01 de outubro de 1953
10 pessoas


1ª parte

Johann Karl Gottfried Loewe

Baladas

Significando inicialmente "canção para dançar", a Balada se vulgarizou na época dos Trovadores (séculos XII-XIII), caracterizando-se pela forma em estrofe-e-refrão, isto é, uma melodia com a qual se cantavam todas as estrofes poéticas e à qual se seguia um estribilho, provavelmente entoado em coro. Já no século XIV a Balada começa a perder o caráter coreográfico, passando a ser exclusivamente um tipo de canção, mantendo geralmente a mesma estrutura formal do início.
Decaindo a partir do século XV, a Balada desaparece aos poucos na França, na Itália e Espanha, países em que tivera um prestígio maior.
Entretanto, a começar do fim do século XVIII, a Alemanha assiste a um renascimento da Balada, alcançando seu apogeu no Romantismo.
As Baladas-poemas de Burger, Schiller, Goethe e Uhland começam a ser postas em música.
Obedecendo ao corte e ao espírito dessas poesias, a Balada apresenta pouca relação com o tipo antigo.
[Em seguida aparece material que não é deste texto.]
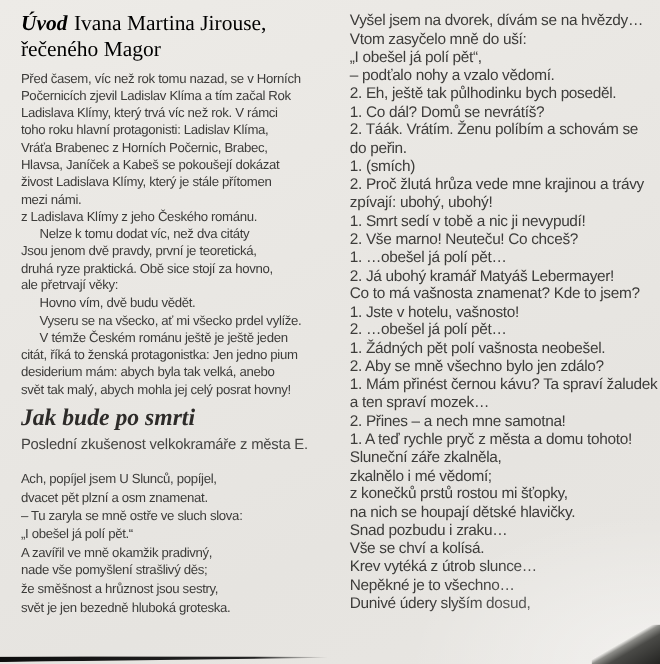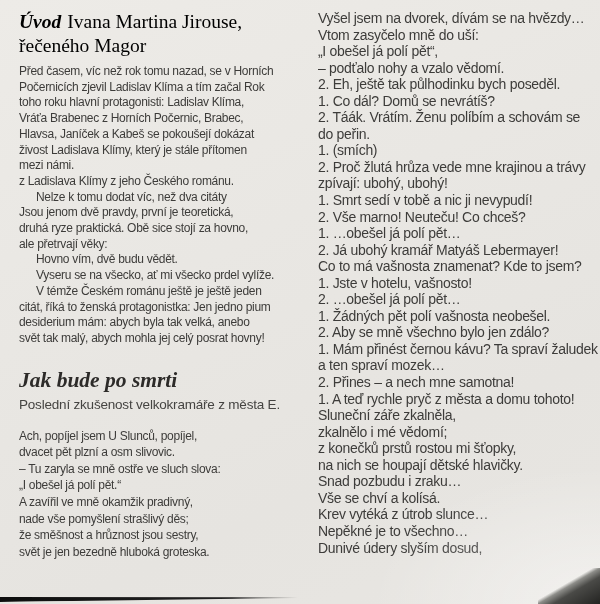--- a/index.html
+++ b/index.html
@@ -27,21 +27,21 @@
     font-size:12px;letter-spacing:-0.3px;line-height:15.7px;
   }
   .indent{padding-left:17px;}
 
   .col-right .bline{font-size:14px;line-height:16.55px;}
 
   .section-heading{
     font-family:"Liberation Serif","DejaVu Serif",serif;
     font-style:italic;font-weight:700;
     font-size:21.5px;line-height:25px;color:#2d2b29;
-    margin:21px 0 3px 0;
+    margin:5px 0 3px 0;
   }
   .section-subtitle{
     font-size:13.5px;line-height:17px;
     letter-spacing:-0.2px;color:#454442;margin:0 0 15px 0;
   }
   .poem .bline{line-height:16.6px;}
 
   .sheen{
     position:absolute;right:0;bottom:0;width:250px;height:150px;
     background:radial-gradient(ellipse at 100% 100%,rgba(255,255,255,0.45),rgba(255,255,255,0) 65%);
@@ -66,20 +66,21 @@
   <div class="col col-left">
 
     <div class="intro-heading">
       <div><span class="lead">Úvod</span><span>Ivana Martina Jirouse,</span></div>
       <div>řečeného Magor</div>
     </div>
 
     <div class="body-text">
         <div class="bline">Před časem, víc než rok tomu nazad, se v Horních</div>
         <div class="bline">Počernicích zjevil Ladislav Klíma a tím začal Rok</div>
+        <div class="bline">Ladislava Klímy, který trvá víc než rok. V rámci</div>
         <div class="bline">toho roku hlavní protagonisti: Ladislav Klíma,</div>
         <div class="bline">Vráťa Brabenec z Horních Počernic, Brabec,</div>
         <div class="bline">Hlavsa, Janíček a Kabeš se pokoušejí dokázat</div>
         <div class="bline">živost Ladislava Klímy, který je stále přítomen</div>
         <div class="bline">mezi námi.</div>
         <div class="bline">z Ladislava Klímy z jeho Českého románu.</div>
         <div class="bline indent">Nelze k tomu dodat víc, než dva citáty</div>
         <div class="bline">Jsou jenom dvě pravdy, první je teoretická,</div>
         <div class="bline">druhá ryze praktická. Obě sice stojí za hovno,</div>
         <div class="bline">ale přetrvají věky:</div>
@@ -90,21 +91,21 @@
         <div class="bline">desiderium mám: abych byla tak velká, anebo</div>
         <div class="bline">svět tak malý, abych mohla jej celý posrat hovny!</div>
       </div>
 
     <div class="section-heading">Jak bude po smrti</div>
 
     <div class="section-subtitle">Poslední zkušenost velkokramáře z města E.</div>
 
     <div class="poem">
         <div class="bline">Ach, popíjel jsem U Slunců, popíjel,</div>
-        <div class="bline">dvacet pět plzní a osm slivovic.</div>
+        <div class="bline">dvacet pět plzní a osm znamenat.</div>
         <div class="bline">– Tu zaryla se mně ostře ve sluch slova:</div>
         <div class="bline">„I obešel já polí pět.“</div>
         <div class="bline">A zavířil ve mně okamžik pradivný,</div>
         <div class="bline">nade vše pomyšlení strašlivý děs;</div>
         <div class="bline">že směšnost a hrůznost jsou sestry,</div>
         <div class="bline">svět je jen bezedně hluboká groteska.</div>
       </div>
 
   </div>
 

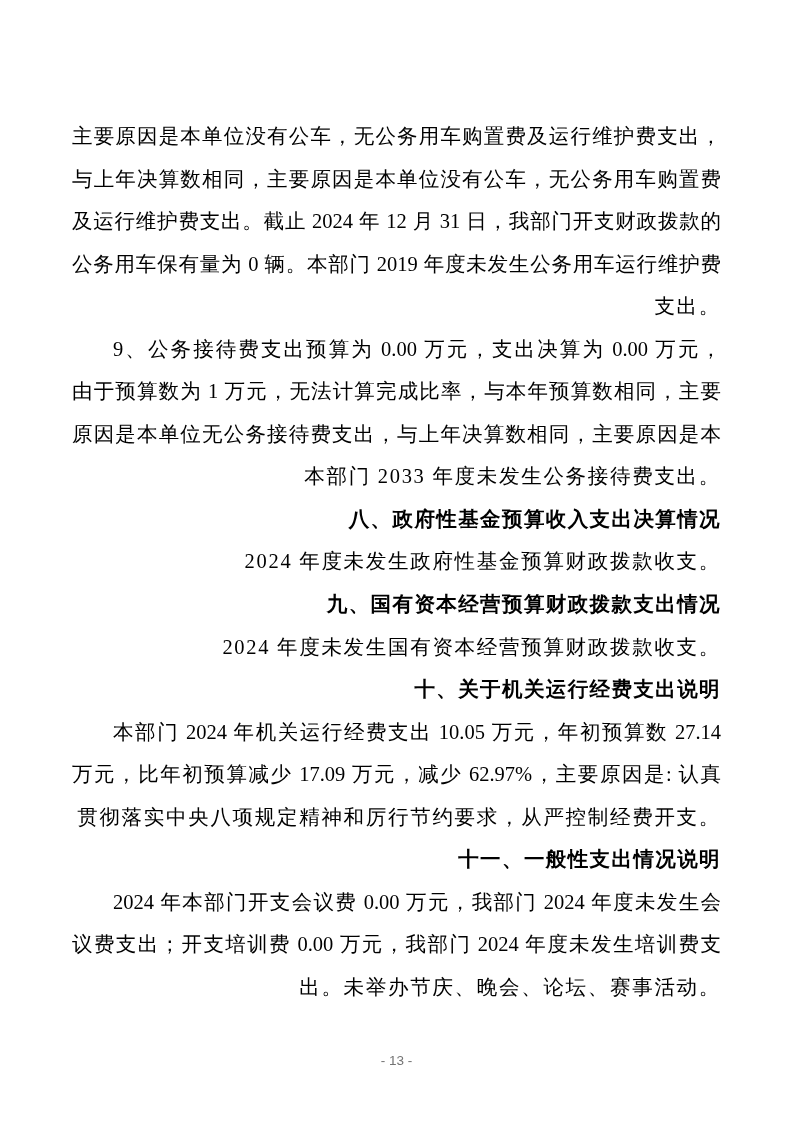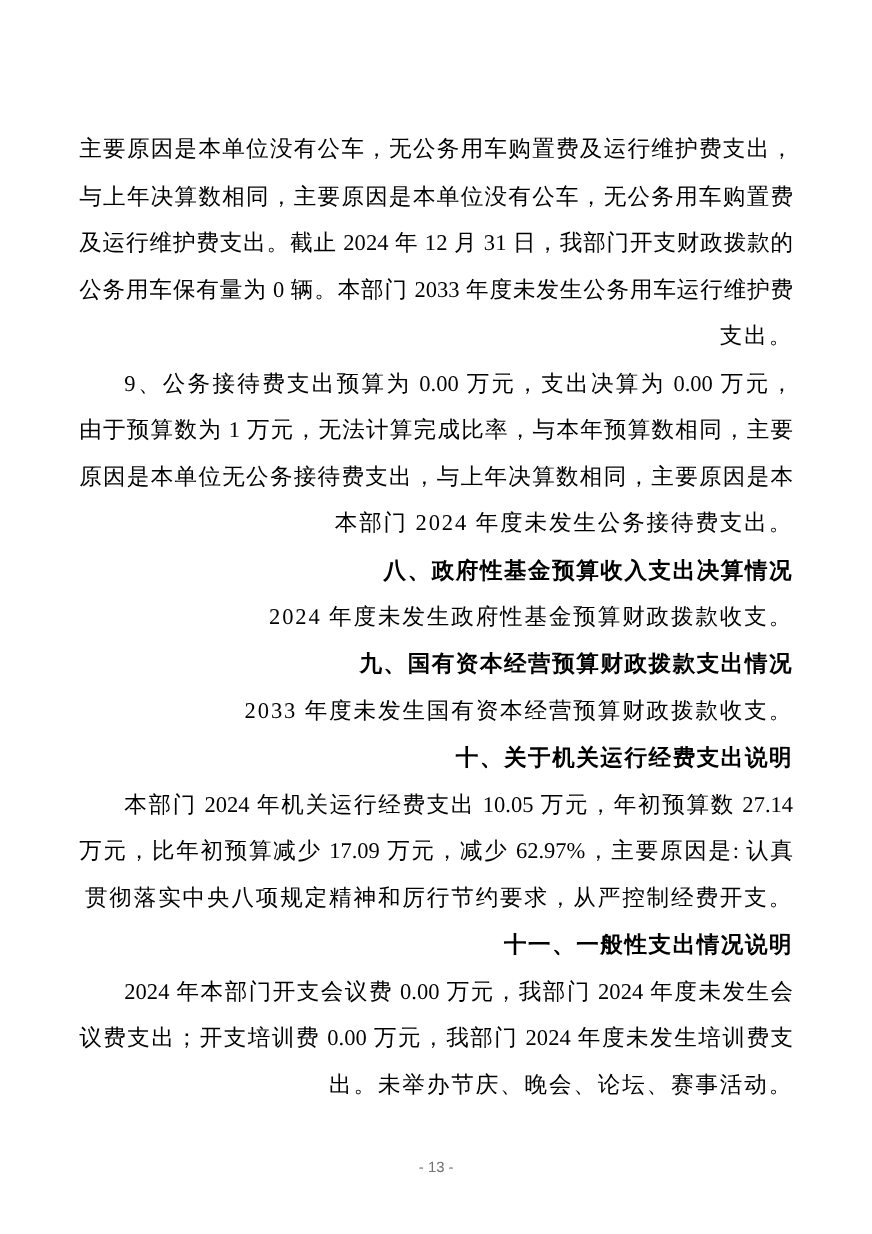--- a/index.html
+++ b/index.html
@@ -64,30 +64,30 @@
 </style>
 </head>
 <body>
 
 <div class="page">
   <div class="content">
 
   <div class="line fill">主要原因是本单位没有公车，无公务用车购置费及运行维护费支出，</div>
       <div class="line fill">与上年决算数相同，主要原因是本单位没有公车，无公务用车购置费</div>
       <div class="line fill">及运行维护费支出。截止 2024 年 12 月 31 日，我部门开支财政拨款的</div>
-      <div class="line fill">公务用车保有量为 0 辆。本部门 2033 年度未发生公务用车运行维护费</div>
+      <div class="line fill">公务用车保有量为 0 辆。本部门 2019 年度未发生公务用车运行维护费</div>
       <div class="line">支出。</div>
       <div class="line fill indent">9、公务接待费支出预算为 0.00 万元，支出决算为 0.00 万元，</div>
       <div class="line fill">由于预算数为 1 万元，无法计算完成比率，与本年预算数相同，主要</div>
       <div class="line fill">原因是本单位无公务接待费支出，与上年决算数相同，主要原因是本</div>
-      <div class="line">本部门 2024 年度未发生公务接待费支出。</div>
+      <div class="line">本部门 2033 年度未发生公务接待费支出。</div>
       <div class="line indent heading">八、政府性基金预算收入支出决算情况</div>
       <div class="line indent">2024 年度未发生政府性基金预算财政拨款收支。</div>
       <div class="line indent heading">九、国有资本经营预算财政拨款支出情况</div>
-      <div class="line indent">2033 年度未发生国有资本经营预算财政拨款收支。</div>
+      <div class="line indent">2024 年度未发生国有资本经营预算财政拨款收支。</div>
       <div class="line indent heading">十、关于机关运行经费支出说明</div>
       <div class="line fill indent">本部门 2024 年机关运行经费支出 10.05 万元，年初预算数 27.14</div>
       <div class="line fill">万元，比年初预算减少 17.09 万元，减少 62.97%，主要原因是: 认真</div>
       <div class="line">贯彻落实中央八项规定精神和厉行节约要求，从严控制经费开支。</div>
       <div class="line indent heading">十一、一般性支出情况说明</div>
       <div class="line fill indent">2024 年本部门开支会议费 0.00 万元，我部门 2024 年度未发生会</div>
       <div class="line fill">议费支出；开支培训费 0.00 万元，我部门 2024 年度未发生培训费支</div>
       <div class="line">出。未举办节庆、晚会、论坛、赛事活动。</div>
     </div>
   <div class="footer">

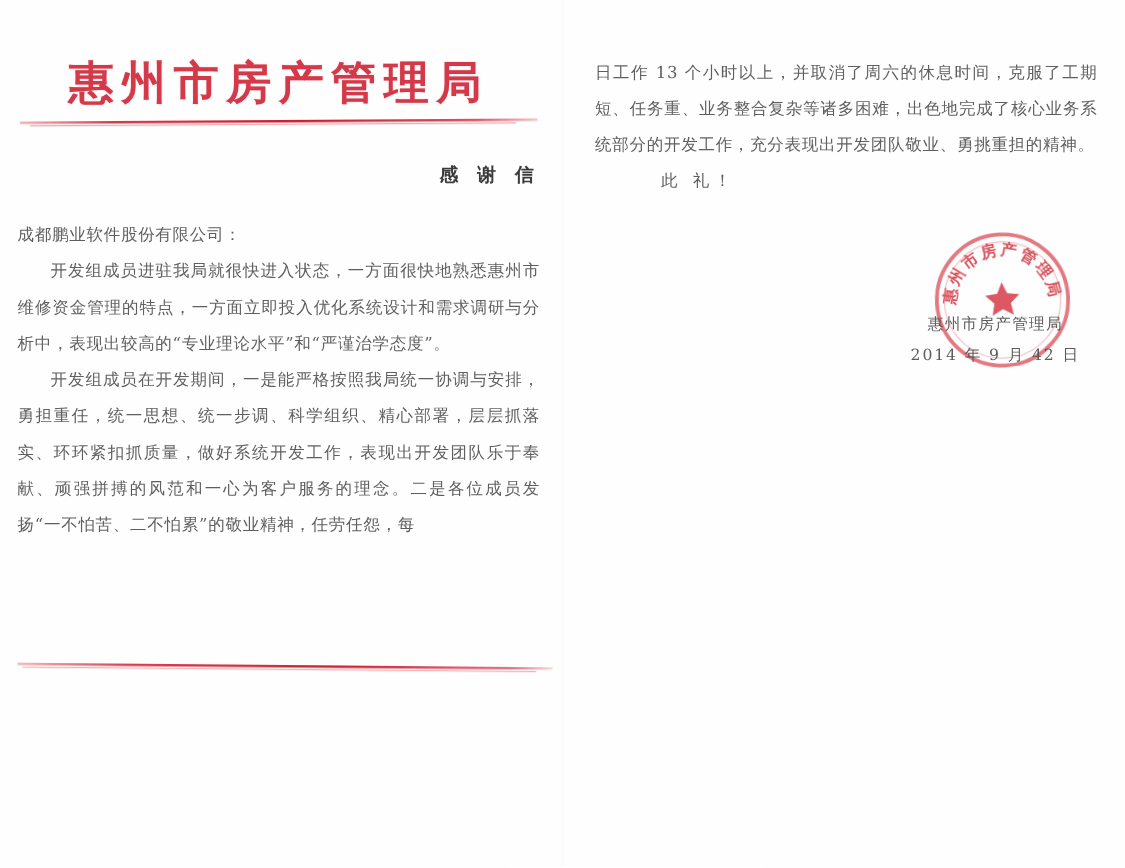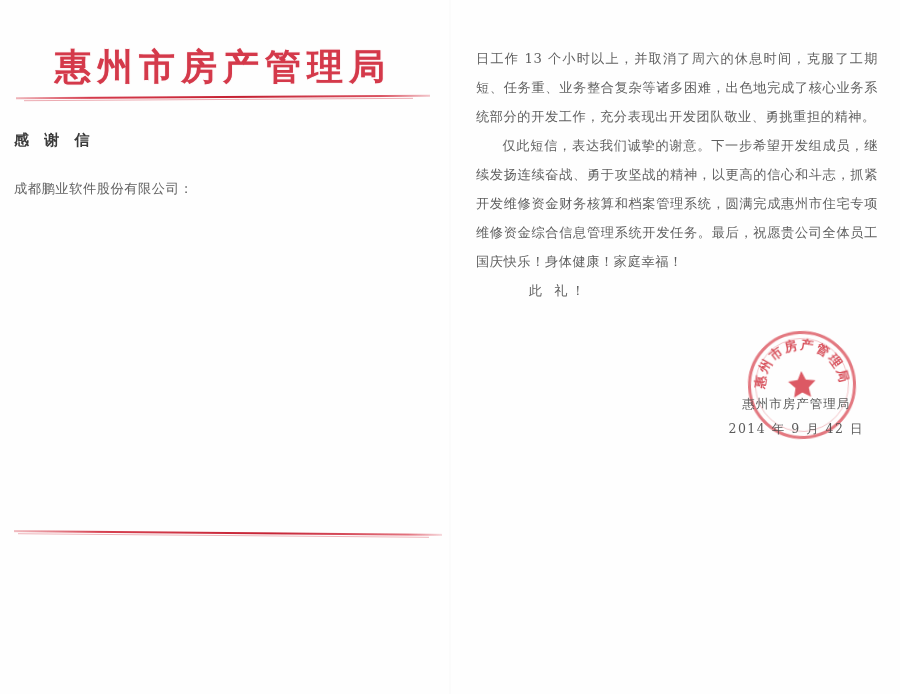--- a/index.html
+++ b/index.html
@@ -75,21 +75,21 @@
     position: absolute;
     left: 2%; right: 4%; top: 5.5px;
     height: 1px;
     background: rgba(214,70,86,.45);
     transform: rotate(-0.35deg);
     filter: blur(.5px);
   }
 
   
   .doc-title {
-    text-align: left;
+    text-align: right;
     font-family: "DejaVu Serif", serif;
     font-weight: bold;
     font-size: 15px;
     letter-spacing: 5px;
     color: #3a3a3a;
     margin: 28px 0 22px 0;
     filter: blur(.2px);
   }
 
   
@@ -236,32 +236,33 @@
 
     <div class="letterhead">
       <div class="letterhead-title">惠州市房产管理局</div>
       <div class="letterhead-rule"></div>
     </div>
 
     <div class="doc-title">感 谢 信</div>
 
     <div class="body-text">
       <p class="p salutation">成都鹏业软件股份有限公司：</p>
+      <p class="p">开发组成员进驻我局就很快进入状态，一方面很快地熟悉惠州市维修资金管理的特点，一方面立即投入优化系统设计和需求调研与分析中，表现出较高的“专业理论水平”和“严谨治学态度”。</p>
+      <p class="p">开发组成员在开发期间，一是能严格按照我局统一协调与安排，勇担重任，统一思想、统一步调、科学组织、精心部署，层层抓落实、环环紧扣抓质量，做好系统开发工作，表现出开发团队乐于奉献、顽强拼搏的风范和一心为客户服务的理念。二是各位成员发扬“一不怕苦、二不怕累”的敬业精神，任劳任怨，每</p>
     </div>
 
     <div class="footer-rule"></div>
   </div>
 
   <div class="gutter"></div>
 
   <div class="sheet sheet-right">
 
     <div class="body-text">
       <p class="p continued">日工作 13 个小时以上，并取消了周六的休息时间，克服了工期短、任务重、业务整合复杂等诸多困难，出色地完成了核心业务系统部分的开发工作，充分表现出开发团队敬业、勇挑重担的精神。</p>
-      <p class="p">仅此短信，表达我们诚挚的谢意。下一步希望开发组成员，继续发扬连续奋战、勇于攻坚战的精神，以更高的信心和斗志，抓紧开发维修资金财务核算和档案管理系统，圆满完成惠州市住宅专项维修资金综合信息管理系统开发任务。最后，祝愿贵公司全体员工国庆快乐！身体健康！家庭幸福！</p>
       <p class="p closing-2">此 礼！</p>
     </div>
 
     <div class="sign-block">
 
       <div class="seal">
         <div class="seal-inner-ring"></div>
         <div class="seal-arc-text">
           <svg viewBox="0 0 108 108" aria-hidden="true">
             <defs>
Sua forma passa a ser, quase sempre, estrófica, isto é: todas as estâncias são cantadas com uma melodia única, sem refrão. Às vezes, uma melodia funciona mais ou menos como um tema e é desenvolvida, sendo que esse desenvolvimento constitui um como que substitutivo do antigo refrão. Os poemas são épicos, narrativos, legendários ou fantásticos, e a música reflete esses caracteres, não descrevendo os poemas - verso por verso ou estância por estância - o que é impossível numa forma estrófica - mas buscando exprimir-lhes o espírito do todo. Assim concebida, a Balada se distingue do Romance (mais sentimental ou mais alegre) pelo elemento trágico, pelo traço pessimista, derivado da presença de forças naturais superiores à do homem, a luta contra o destino, etc.
Este tipo, ao qual pertencem as imortais Baladas de Schubert, teve como iniciadores Zumsteeg e Loewe. Johann Karl Gottfried Loewe (1796-1869), embora cultivasse outros gêneros musicais, tem o seu nome marcado na história da música por ter sido um dos primeiros cultores do Lied artístico alemão e pelas suas inumeráveis Baladas. Algumas destas são mesmo muito belas e merecem a nossa admiração. Que o provem as quatro incluídas no concerto de hoje.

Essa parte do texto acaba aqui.